Any city gets what it admires, will pay for, and, ultimately, deserves. Even when we had Penn Station, we couldn’t afford to keep it clean. We want and deserve tin-can architecture in a tinhorn culture. And we will probably be judged not by the monuments we build but by those we have destroyed.”
– “Farewell to Penn Station,” New York Times editorial, October 30, 1963

Hat tip to The Barrister, who writes:

There was a fervor for tearing down old buildings in urban American during the 1960s and early 70s. Many historic, but dilapidated, downtowns were bulldozed, as were countless wonderful “Union Stations” – and anything else that seemed “old”.

Today, we cherish towns like Savannah which were left untouched by the government scourge of “urban renewal.”

19th century housing was replaced by “modern” Soviet-style planned and government-subsidized housing projects (which finally are beginning to be dynamited themselves, for good reason). And the buildings were replaced with parking lots and sterile semi-high rises, and malls – that horrible concept which turns its back on the town in an effort to create an unreal, soul-less consumer paradise for the masses.

When you drive through downtown Bridgeport, CT, Hartford, or Nashville, you will be hard put to find an old building. Lucky towns escaped this frenzy of “modernization,” which I term “dehumanization.” Nobody wants to be in those sorts of downtowns.

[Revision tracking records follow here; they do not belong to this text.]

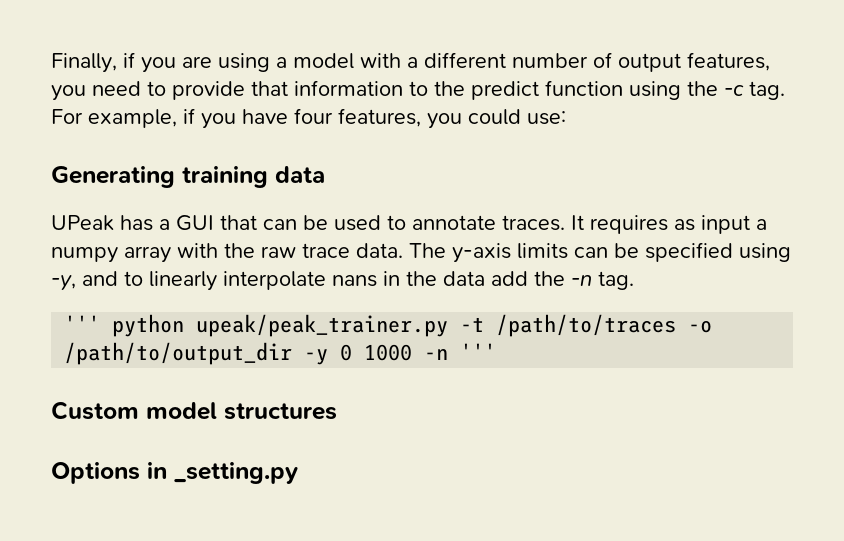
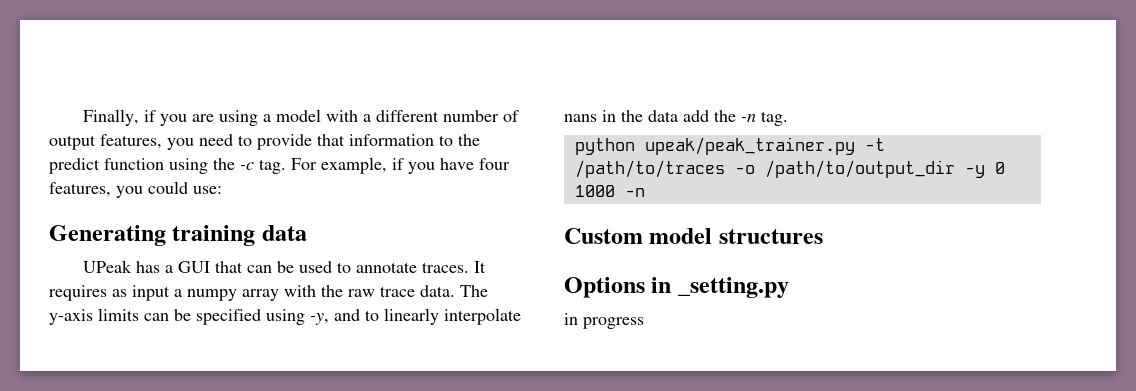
[64,315,101,332] ''' -> (788, 118) none
[460,343,497,360] ''' -> (645, 192) none
(298, 473) none -> [564,313,644,329] // in progress

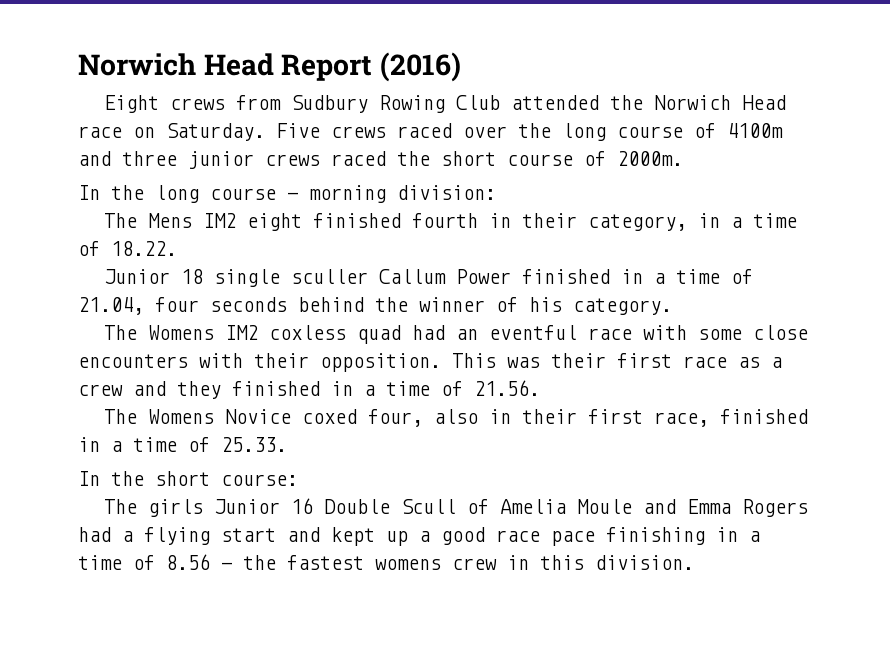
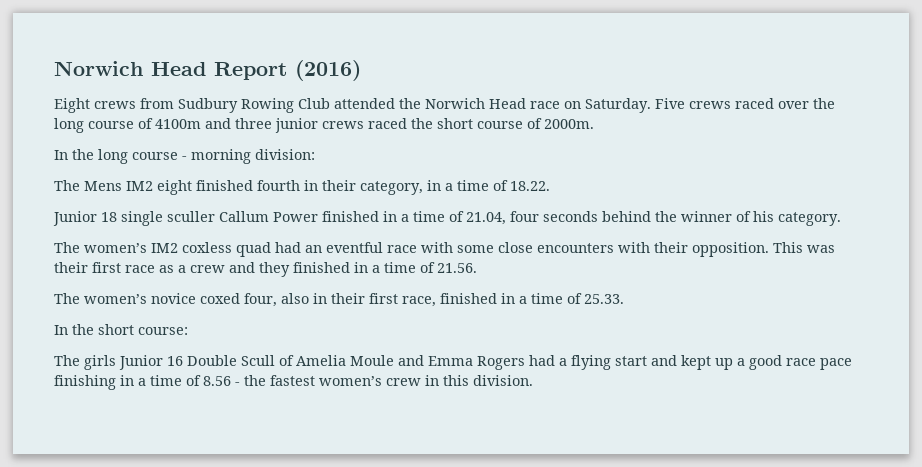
[147,325,214,340] Womens -> [84,243,147,253] women’s
[147,409,291,424] Womens Novice -> [84,293,196,304] women’s novice
[375,559,441,570] womens -> [319,376,382,386] women’s

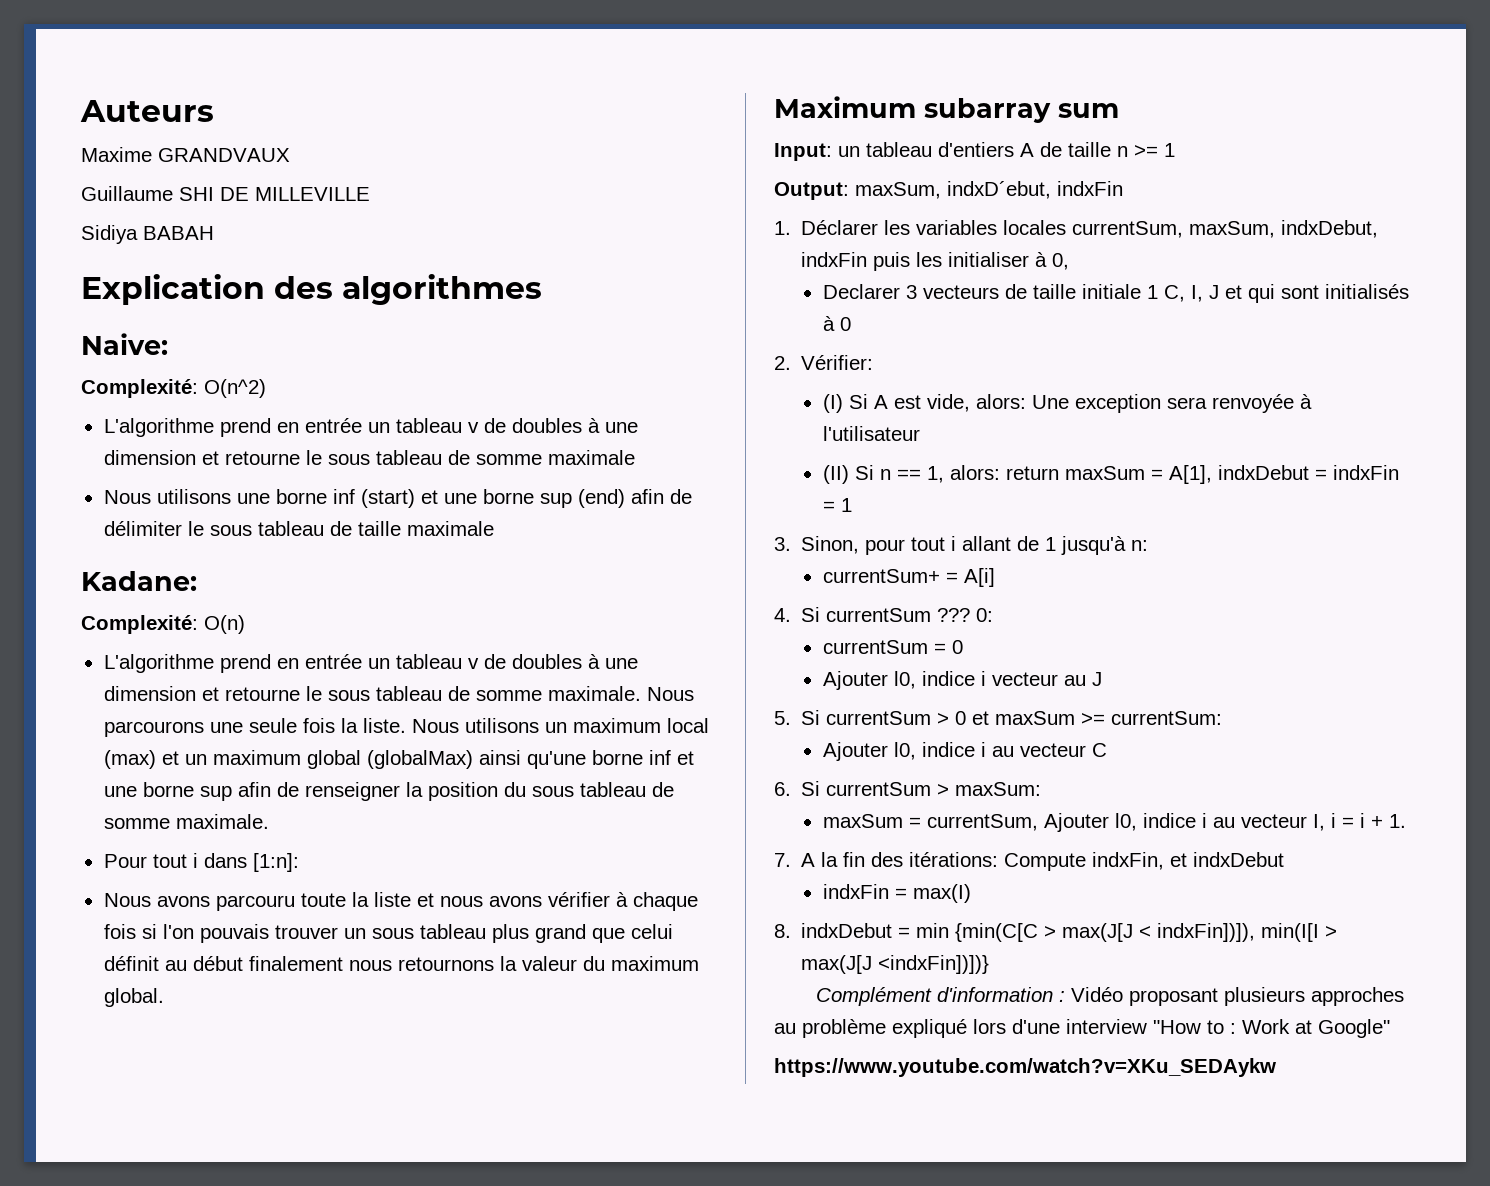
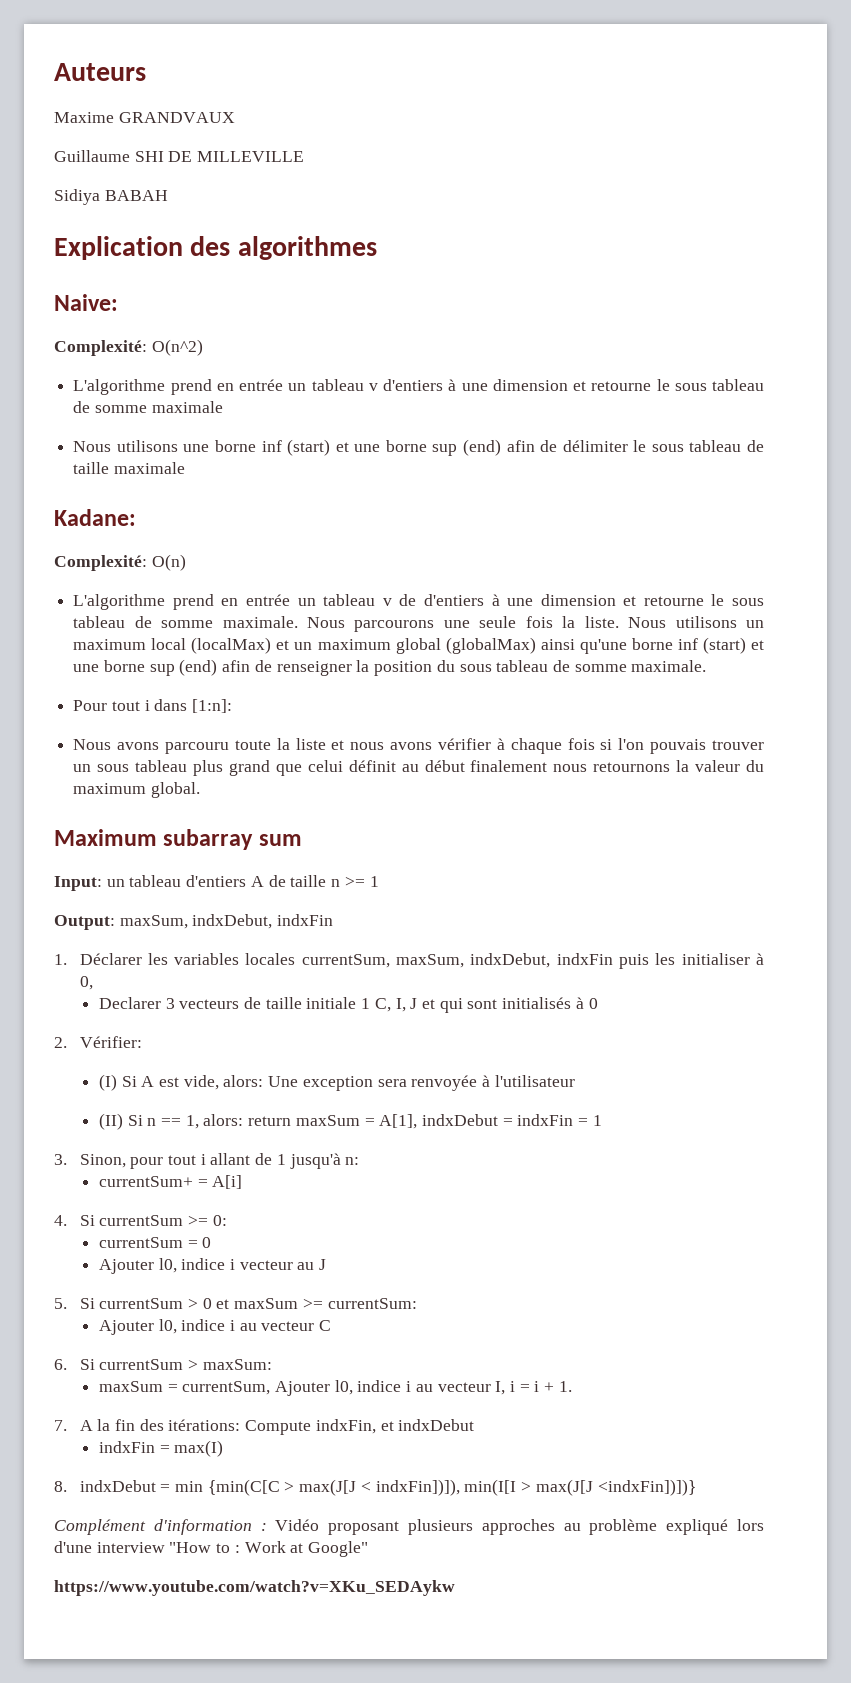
[483,418,582,433] de doubles -> [383,379,443,391] d'entiers
[511,654,582,669] doubles -> [423,594,484,606] d'entiers
[103,750,156,769] (max) -> [191,637,272,654] (localMax)
[676,751,694,765] [103,782,232,801] et une borne sup -> [702,637,764,654] [73,659,218,676] (start) et une borne sup (end)
[947,181,1051,199] indxD´ebut, -> [192,914,273,929] indxDebut,
[937,608,971,622] ??? -> [187,1215,208,1226] >=

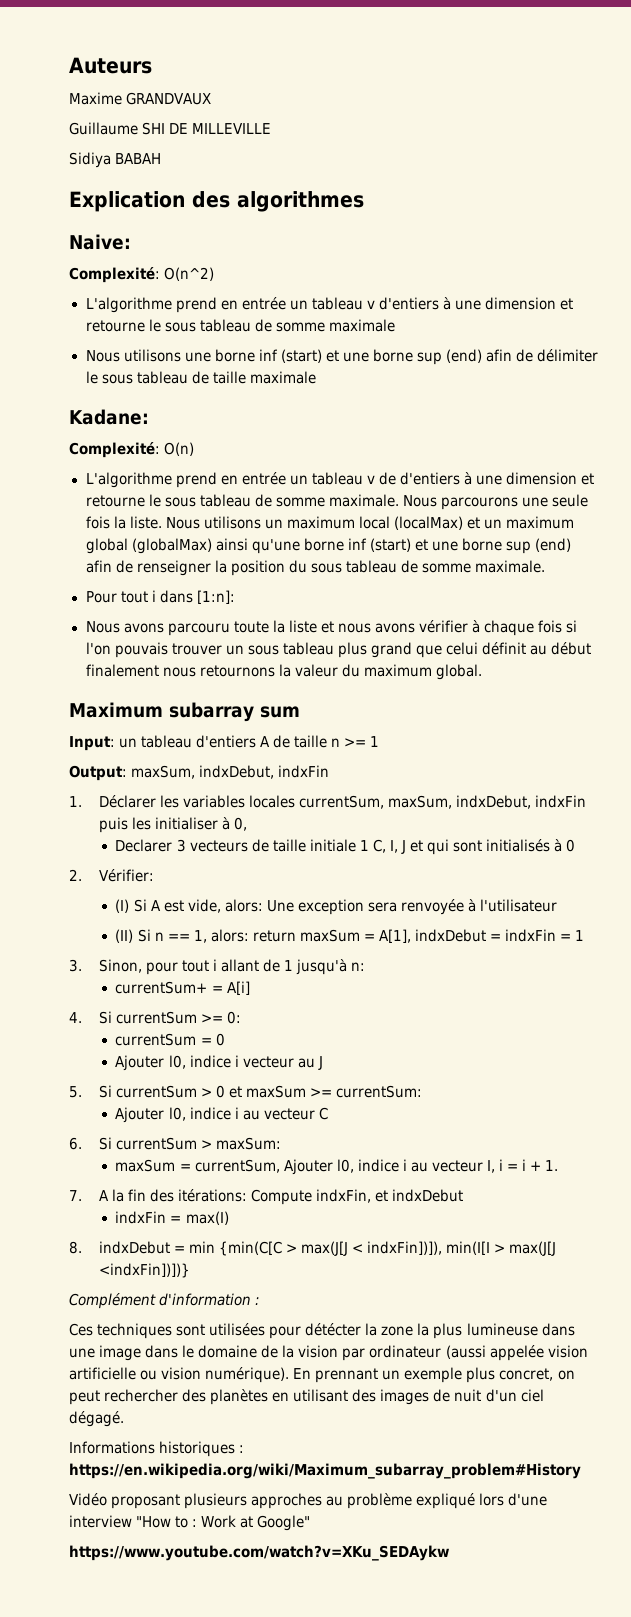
(267, 1527) none -> [69,1323,575,1339] [69,1345,588,1361] [69,1367,575,1383] [69,1389,544,1405] [69,1411,124,1427] [69,1441,245,1457] [69,1463,581,1479] // Ces techniques sont utilisées pour détécter la zone la plus lumineuse dans une image dans le domaine de la vision par ordinateur (aussi appelée vision artificielle ou vision numérique). En prennant un exemple plus concret, on peut rechercher des planètes en utilisant des images de nuit d'un ciel dégagé. // Informations historiques : https://en.wikipedia.org/wiki/Maximum_subarray_problem#History //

Pennsylvania Station on the West Side of Manhattan – one of the masterpieces of the beaux-art movement – did not escape the epidemic of destruction. Grand Central Station escaped – but only barely. Just tell me – where would you rather wait 40 minutes for a train to meet your girlfriend or boyfriend – the new Penn Station, or Grand Central?..

Who would have the nerve to knock this thing down and replace it with the new (and truly terrible in every way) Madison Square Garden?